2000 | Edwin M. Knorr¹, Raymond T. Ng¹, Vladimir Tucakov²
This paper presents distance-based (DB) outlier detection methods for large, multidimensional datasets. The authors show that DB outlier detection can be efficiently applied to large datasets and high-dimensional data (e.g., k ≥ 5). They propose two algorithms with complexity O(kN²) and O(c^k + N), where c is a small constant. The latter is suitable for small k. Experimental results show that the latter algorithm outperforms the former for k ≤ 4. For disk-resident datasets, a cell-based algorithm with at most three passes over the data is presented, which is the best for k ≤ 4. The paper discusses three real-life applications, including spatio-temporal data (e.g., video surveillance), confirming the relevance and broad applicability of DB outliers.
Outlier detection is a meaningful and important knowledge discovery task. Unlike traditional statistical methods, DB outliers are based on distance measures and are suitable for multidimensional data. The paper also discusses related work, including depth-based methods and clustering algorithms, which are not suitable for high-dimensional data. The authors compare their DB outlier detection approach with other methods, noting that DB outliers are "intuitively surprising" and can be used in applications such as credit card fraud detection and surveillance. The paper also discusses the use of DB outliers in spatiotemporal data mining, which is the first direct application of outliers to video data mining. The authors conclude that DB outliers are meaningful and have broad applicability in knowledge discovery tasks.This paper presents distance-based (DB) outlier detection methods for large, multidimensional datasets. The authors show that DB outlier detection can be efficiently applied to large datasets and high-dimensional data (e.g., k ≥ 5). They propose two algorithms with complexity O(kN²) and O(c^k + N), where c is a small constant. The latter is suitable for small k. Experimental results show that the latter algorithm outperforms the former for k ≤ 4. For disk-resident datasets, a cell-based algorithm with at most three passes over the data is presented, which is the best for k ≤ 4. The paper discusses three real-life applications, including spatio-temporal data (e.g., video surveillance), confirming the relevance and broad applicability of DB outliers.

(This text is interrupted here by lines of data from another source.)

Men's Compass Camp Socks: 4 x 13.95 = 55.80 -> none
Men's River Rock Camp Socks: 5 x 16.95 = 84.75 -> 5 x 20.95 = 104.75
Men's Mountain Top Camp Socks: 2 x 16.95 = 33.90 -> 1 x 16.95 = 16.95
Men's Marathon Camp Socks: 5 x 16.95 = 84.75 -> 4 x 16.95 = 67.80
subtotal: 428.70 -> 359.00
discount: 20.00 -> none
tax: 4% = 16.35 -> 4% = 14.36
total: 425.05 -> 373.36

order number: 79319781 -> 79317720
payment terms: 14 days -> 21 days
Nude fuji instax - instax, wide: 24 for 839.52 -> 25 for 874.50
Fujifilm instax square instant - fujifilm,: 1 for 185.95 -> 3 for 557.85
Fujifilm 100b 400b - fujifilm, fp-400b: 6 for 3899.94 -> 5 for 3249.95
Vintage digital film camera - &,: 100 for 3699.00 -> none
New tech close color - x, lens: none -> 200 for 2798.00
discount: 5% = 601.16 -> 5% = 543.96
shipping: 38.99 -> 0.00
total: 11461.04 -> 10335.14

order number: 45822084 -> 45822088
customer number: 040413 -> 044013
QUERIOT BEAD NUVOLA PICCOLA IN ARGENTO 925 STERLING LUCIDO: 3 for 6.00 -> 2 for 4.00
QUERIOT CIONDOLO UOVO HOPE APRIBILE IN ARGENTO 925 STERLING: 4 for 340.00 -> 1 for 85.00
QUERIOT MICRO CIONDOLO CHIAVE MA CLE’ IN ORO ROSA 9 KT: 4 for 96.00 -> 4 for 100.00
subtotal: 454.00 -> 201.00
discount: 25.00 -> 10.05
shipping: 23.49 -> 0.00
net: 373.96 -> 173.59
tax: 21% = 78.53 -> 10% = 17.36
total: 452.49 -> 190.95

Outlier detection is a meaningful and important knowledge discovery task. Unlike traditional statistical methods, DB outliers are based on distance measures and are suitable for multidimensional data. The paper also discusses related work, including depth-based methods and clustering algorithms, which are not suitable for high-dimensional data. The authors compare their DB outlier detection approach with other methods, noting that DB outliers are "intuitively surprising" and can be used in applications such as credit card fraud detection and surveillance. The paper also discusses the use of DB outliers in spatiotemporal data mining, which is the first direct application of outliers to video data mining. The authors conclude that DB outliers are meaningful and have broad applicability in knowledge discovery tasks.